### YOUR OBJECTIVE:
Report, from the records below, every line where the word "Torba" appears.

* * *

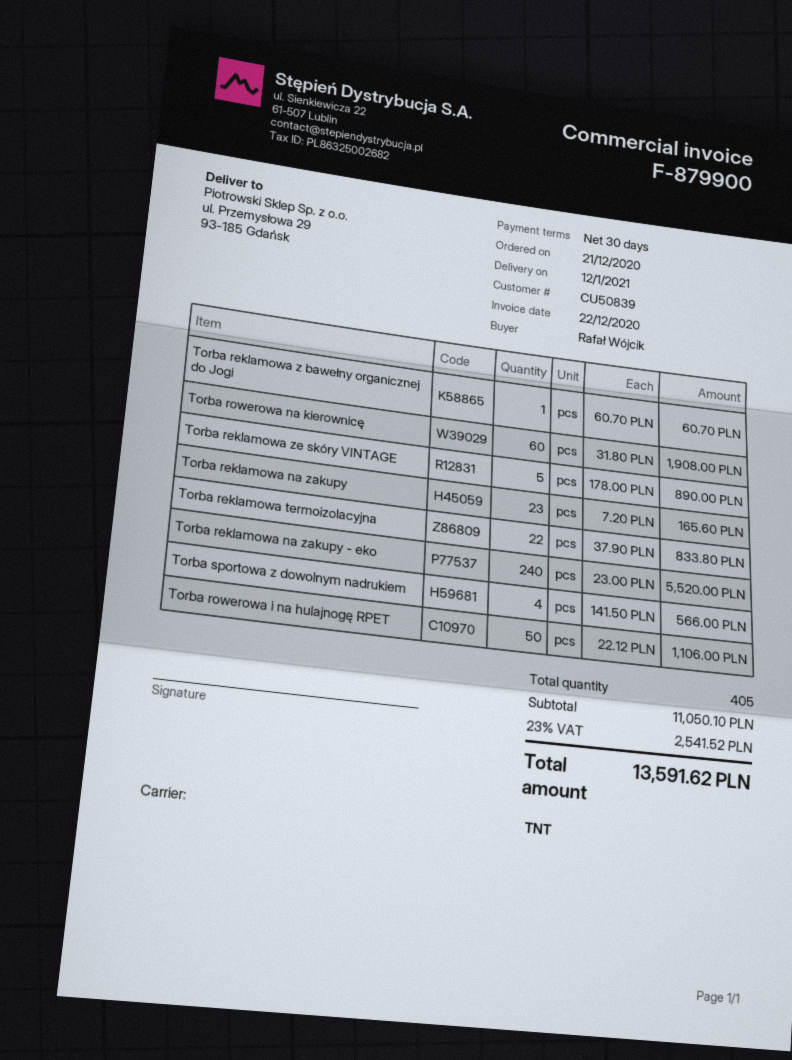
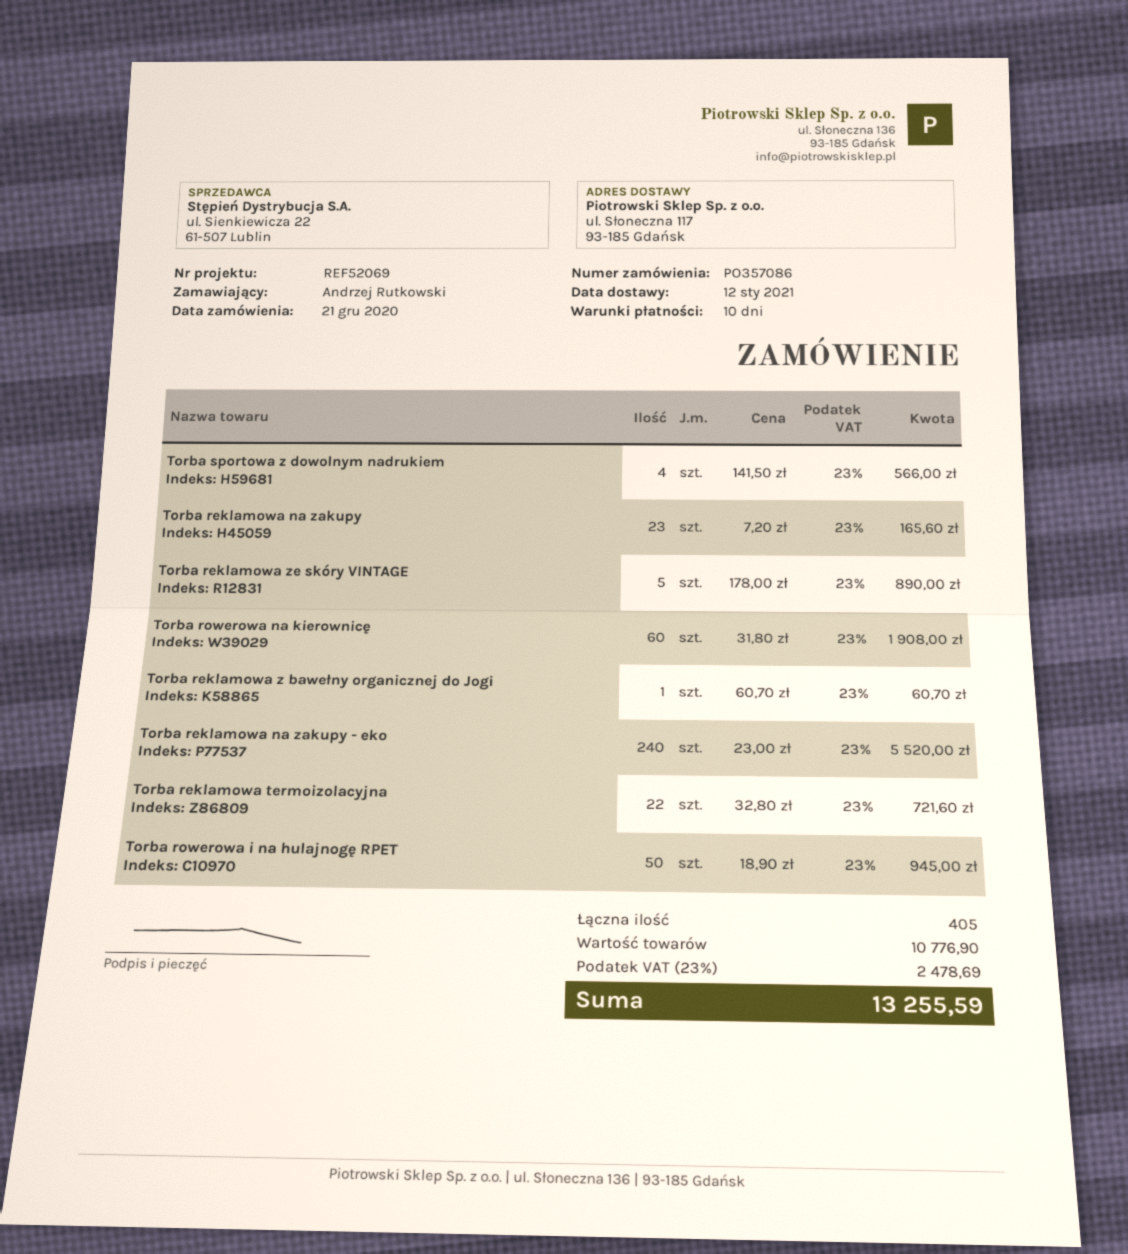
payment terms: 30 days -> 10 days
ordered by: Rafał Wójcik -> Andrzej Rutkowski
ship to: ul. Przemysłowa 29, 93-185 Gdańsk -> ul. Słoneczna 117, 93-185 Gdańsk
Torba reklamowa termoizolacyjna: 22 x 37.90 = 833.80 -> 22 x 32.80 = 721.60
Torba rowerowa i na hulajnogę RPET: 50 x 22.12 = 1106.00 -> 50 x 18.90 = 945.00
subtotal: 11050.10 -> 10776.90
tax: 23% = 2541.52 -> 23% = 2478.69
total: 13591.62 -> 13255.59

* * *

### SOLUTION FOR THIS EXERCISE:
Torba reklamowa termoizolacyjna: 22 x 37.90 = 833.80 -> 22 x 32.80 = 721.60
Torba rowerowa i na hulajnogę RPET: 50 x 22.12 = 1106.00 -> 50 x 18.90 = 945.00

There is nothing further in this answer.